スライス標本の後二日するまで学ぶことができる標準的な組織培養インキュベーター、栽培は400マイクロメートルのスライス – この作品では、我々は300に(E)E10 E12に日胚の全胚を処理するための手法を提案する。このアプローチの成功のための重要な各アガロース包埋の胚をスライスするビブラトームを使用することがあります。これは、インタフェースの培養技術で、その結果中小の小さな体積に課せMillicell文化膜インサート、時のスライスの栽培が続いている。 7胚の平均で一リットルは、日常的にわずかに胚の年齢までだけでなく、スライスの厚さにより変動する少なくとも14スライス(胚あたりの前肢地域の2-3スライス)を生成する。培養スライスの約80%が培養期間2 througout測定可能な神経突起伸長を、示す。 tauGFPのマウスラインを用いて代表的な結果が実証されています。
Protocol
Discussion
妊娠中期のマウス胚の胚切片培養(E10 – E12)を調製する方法の広範な比較では、我々はビブラトームは質問なしでの文化の全体的な実行可能性との再現性の両方に関して最も信頼性の高い結果を生じることを観察した神経突起伸長のパターン。対照的に、マッキルウェーン組織チョッパ3を用いて調製したスライスは、完全に生存不能であることが判明した。私たちは、もともと?…
Acknowledgements
著者らは、マウス胚5時切片培養を行うためにアイデアの元のソースを認めます。私たちは、撮影中に私たちの使い走りとして機能するために寛大な科学的なサポートとアンナデジャンためのヨアヒムキルシュに感謝します。とハイデルベルク大学(エクセレンスクラスターセルラーネットワーク):この作品は、ドイツ研究協会(Sonderforschungsbereich 488、Teilprojekt B7/B9ドイツ学術振興)によって賄われていた。
Materials
| Material Name | Tipo | Company | Catalogue Number | Comment |
|---|---|---|---|---|
| HBSS 10x | GIBCO | 14180 | ||
| Dissection tools | FST | various | ||
| L.M.P. agarose | Invitrogen | 15517-022 | ||
| Whatmann paper | Whatman Int. | 3030917 | ||
| Shortened firepolished pipettes | ||||
| DMEM | GIBCO | 41966 | ||
| FBS | GIBCO | 10270-106 | ||
| Pen Strep | GIBCO | 15140 | ||
| L-glutamine 100x | GIBCO | 25030 | ||
| Vibratome | Microm International GmbH | HM 650 V | ||
| Fluorescent microscope | Olympus | BX61WI | ||
| analySIS | Soft Imaging System | |||
| Millicell-CM inserts | Millipore | PICMORG 50 | ||
| 10 cm culture plates | Greiner Bio-One | 633171 | ||
| LOCTITE 406 | Henkel | 142580 | ||
| Razor blades | Thermo Fisher | none | ||
| Dissecting microscope | Nikon | SMZ800 | ||
| HEPES | Roth | 9105.2 | ||
| Glucose | Sigma | G7021 | ||
| x4 objective | Olympus | PL series | ||
| x10 objective | Olympus | UPLFL –PH series | ||
| Filter | Olympus | U-MNIBA2 | ||
| CCD camera | Soft Imaging System | SIS F-View II | ||
| Equipment for heated chamber | Leica | CTI-Controller 3700 and incubator S #11531171 |
Riferimenti
- Tucker, K. L., Meyer, M., Barde, Y. A. Neurotrophins are required for nerve growth during development. Nat Neurosci. 4, 29-37 (2001).

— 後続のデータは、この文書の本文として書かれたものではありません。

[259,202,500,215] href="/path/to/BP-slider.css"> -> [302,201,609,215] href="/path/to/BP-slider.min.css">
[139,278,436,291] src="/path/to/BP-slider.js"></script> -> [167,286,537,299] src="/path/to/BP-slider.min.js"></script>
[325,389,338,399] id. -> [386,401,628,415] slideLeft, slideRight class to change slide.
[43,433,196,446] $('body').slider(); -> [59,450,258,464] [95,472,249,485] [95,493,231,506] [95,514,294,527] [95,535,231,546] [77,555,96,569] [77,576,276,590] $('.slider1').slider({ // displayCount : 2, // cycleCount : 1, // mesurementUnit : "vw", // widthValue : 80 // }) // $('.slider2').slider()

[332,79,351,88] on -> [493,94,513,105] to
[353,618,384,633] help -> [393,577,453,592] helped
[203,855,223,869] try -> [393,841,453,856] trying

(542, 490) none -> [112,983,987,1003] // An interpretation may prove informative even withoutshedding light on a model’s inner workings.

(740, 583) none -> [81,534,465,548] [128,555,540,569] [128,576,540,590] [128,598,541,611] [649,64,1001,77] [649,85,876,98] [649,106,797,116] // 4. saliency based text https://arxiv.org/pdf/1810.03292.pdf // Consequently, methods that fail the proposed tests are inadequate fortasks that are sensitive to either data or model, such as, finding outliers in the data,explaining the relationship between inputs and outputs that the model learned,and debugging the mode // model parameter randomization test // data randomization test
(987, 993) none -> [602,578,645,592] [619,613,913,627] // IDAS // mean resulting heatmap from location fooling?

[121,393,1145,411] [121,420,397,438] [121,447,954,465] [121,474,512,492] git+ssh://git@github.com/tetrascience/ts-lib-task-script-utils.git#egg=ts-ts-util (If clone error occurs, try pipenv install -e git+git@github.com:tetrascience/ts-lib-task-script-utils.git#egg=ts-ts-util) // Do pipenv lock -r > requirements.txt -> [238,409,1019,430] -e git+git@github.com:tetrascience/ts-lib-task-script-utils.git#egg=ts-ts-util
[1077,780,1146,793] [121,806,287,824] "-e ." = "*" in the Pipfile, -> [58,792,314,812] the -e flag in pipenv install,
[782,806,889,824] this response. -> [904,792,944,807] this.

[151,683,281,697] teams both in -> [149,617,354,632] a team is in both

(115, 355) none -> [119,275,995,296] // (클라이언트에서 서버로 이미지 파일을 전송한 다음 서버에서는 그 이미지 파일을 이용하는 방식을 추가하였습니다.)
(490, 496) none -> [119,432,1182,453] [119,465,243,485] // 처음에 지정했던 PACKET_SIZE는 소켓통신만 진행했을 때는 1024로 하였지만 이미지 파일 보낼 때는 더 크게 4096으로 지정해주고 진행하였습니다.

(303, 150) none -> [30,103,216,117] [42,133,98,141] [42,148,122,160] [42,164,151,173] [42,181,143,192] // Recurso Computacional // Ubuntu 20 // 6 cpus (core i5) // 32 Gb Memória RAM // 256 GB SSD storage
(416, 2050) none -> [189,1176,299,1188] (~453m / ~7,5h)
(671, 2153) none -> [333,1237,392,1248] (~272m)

- Brachmann, I., Jakubick, V. C., Shaked, M., Unsicker, K., Tucker, K. L. A simple slice culture system for the imaging of nerve development in embryonic mouse. Dev Dyn. 236, 3514-3523 (2007).
- Collingridge, G. L. The brain slice preparation: a tribute to the pioneer Henry McIlwain. Journal of neuroscience methods. 59, 5-9 (1995).
- Katz, L. C. Local circuitry of identified projection neurons in cat visual cortex brain slices. J Neurosci. 7, 1223-1249 (1987).
- Hotary, K. B., Landmesser, L. T., Tosney, K. W. Embryo slices. Methods Cell Biol. 51, 109-124 (1996).